--- Records provided ---
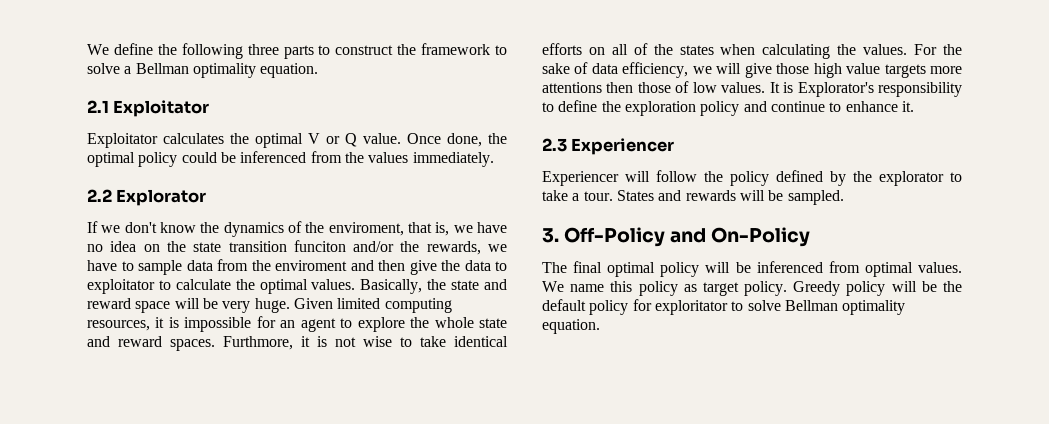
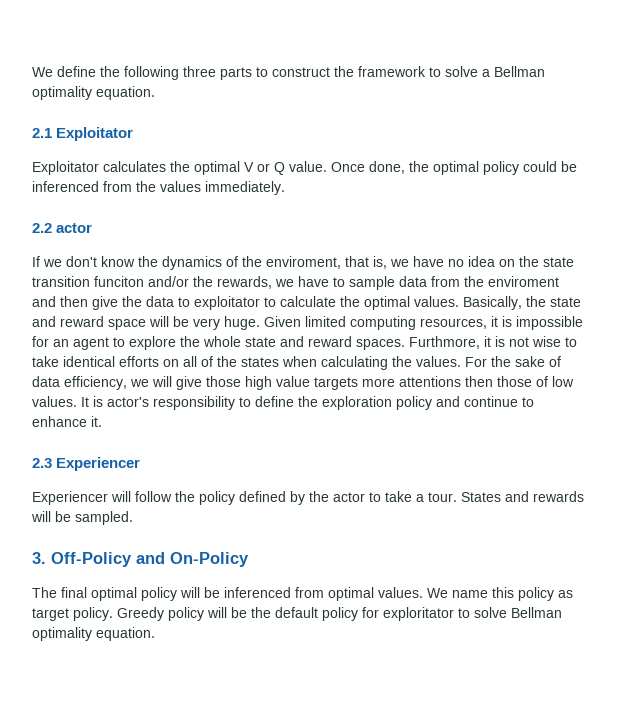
[116,189,207,206] Explorator -> [56,223,93,233] actor
[797,82,874,97] Explorator's -> [107,397,149,407] actor's
[879,171,944,186] explorator -> [333,492,365,502] actor

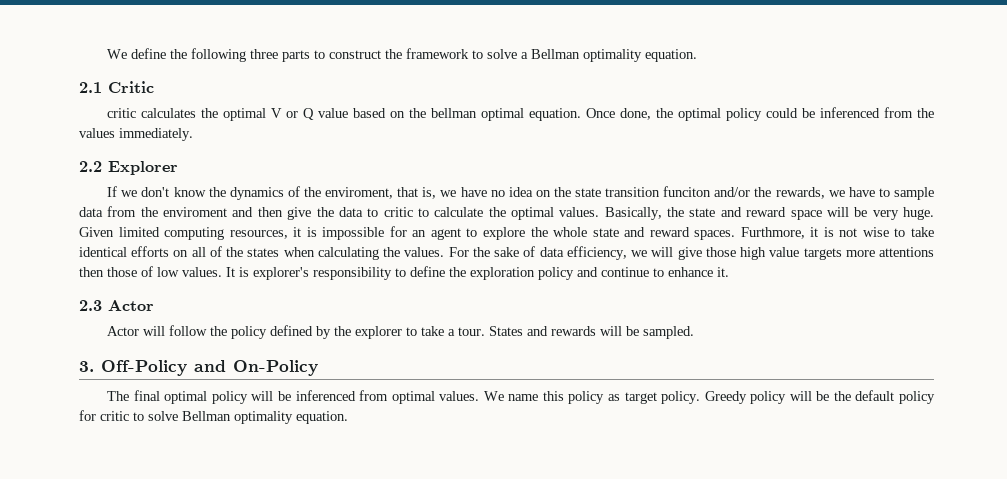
[56,127,134,141] [32,161,99,175] Exploitator // Exploitator -> [108,81,154,93] [107,108,137,118] Critic // critic
[289,161,327,172] value. -> [318,108,582,121] value based on the bellman optimal equation.
[56,223,93,233] actor -> [108,161,178,175] Explorer
[194,296,260,310] exploitator -> [383,207,413,217] critic
[107,397,149,407] actor's -> [253,267,309,280] explorer's
[56,457,141,471] [32,491,108,505] Experiencer // Experiencer -> [108,300,154,311] [107,326,140,336] Actor // Actor
[333,492,365,502] actor -> [355,326,403,339] explorer
[383,607,454,621] exploritator -> [100,411,129,421] critic

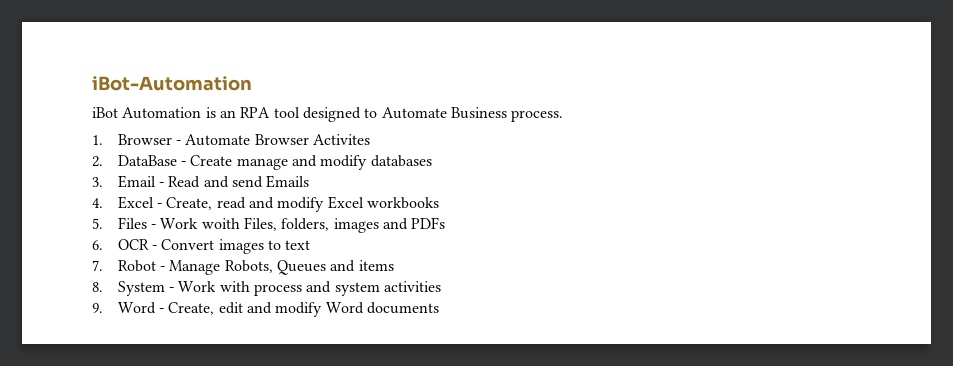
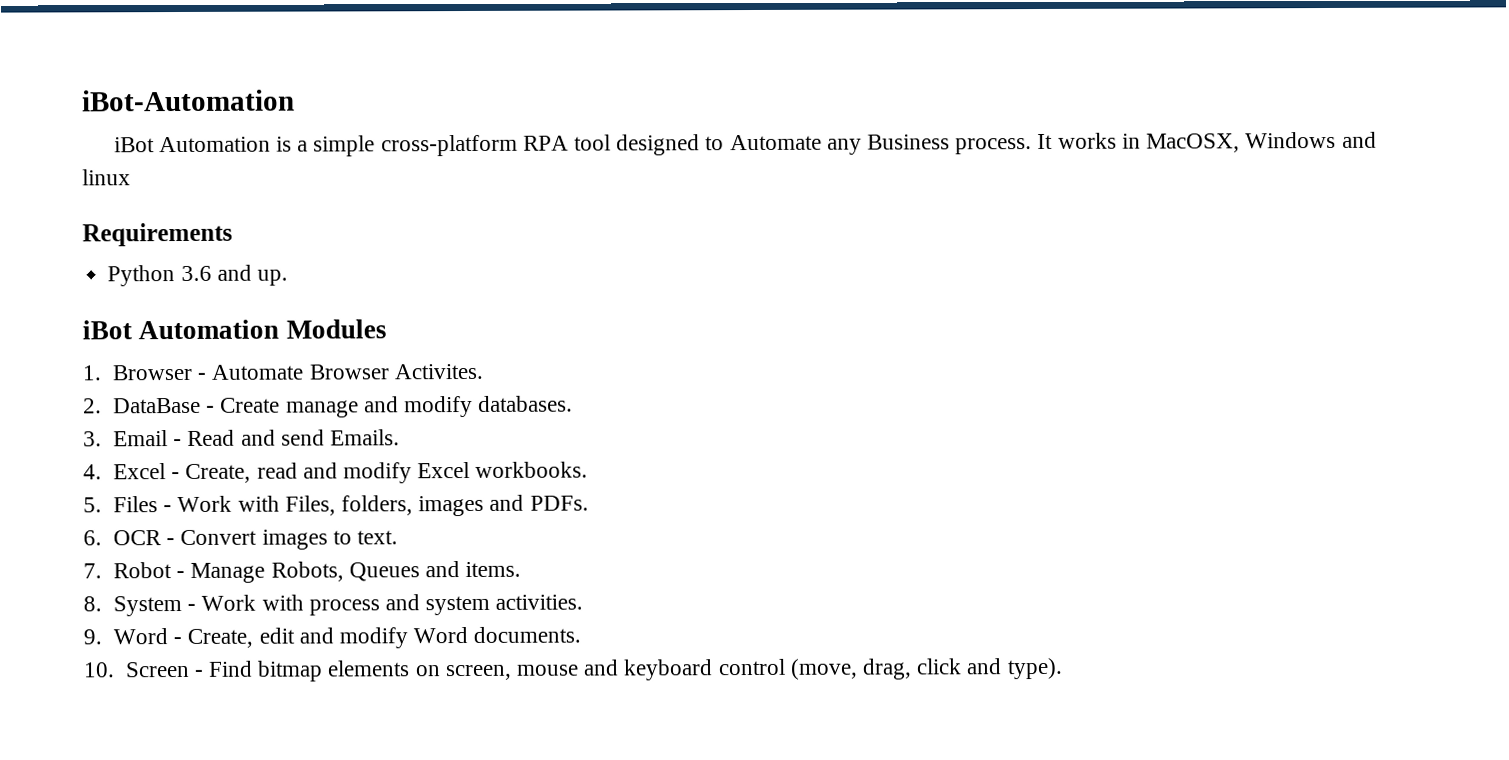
[219,110,236,118] an -> [297,134,518,157] a simple cross-platform
(447, 113) none -> [826,138,862,155] any
(564, 116) none -> [1037,131,1377,153] [82,169,131,186] [82,222,233,247] [107,264,288,287] [82,319,387,340] It works in MacOSX, Windows and linux // Requirements // Python 3.6 and up. // iBot Automation Modules
[313,134,371,145] Activites -> [393,363,483,380] Activites.
[370,155,432,167] databases -> [478,395,574,412] databases.
[266,175,310,188] Emails -> [329,429,400,446] Emails.
[367,197,440,209] workbooks -> [475,461,589,478] workbooks.
[201,218,240,229] woith -> [237,495,280,512] with
[411,217,446,229] PDFs -> [529,495,589,511] PDFs.
[285,240,311,250] text -> [356,530,398,545] text.
[358,260,394,271] items -> [465,561,522,578] items.
[384,281,442,292] activities -> [495,594,584,610] activities.
[367,302,440,314] documents -> [473,626,582,643] [83,657,1063,682] documents. // 10. Screen - Find bitmap elements on screen, mouse and keyboard control (move, drag, click and type).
---
=== Problem details ===
Copy every line of the listing containing the string "critic".

=== Answer to this task ===
[56,127,134,141] [32,161,99,175] Exploitator // Exploitator -> [108,81,154,93] [107,108,137,118] Critic // critic
[194,296,260,310] exploitator -> [383,207,413,217] critic
[383,607,454,621] exploritator -> [100,411,129,421] critic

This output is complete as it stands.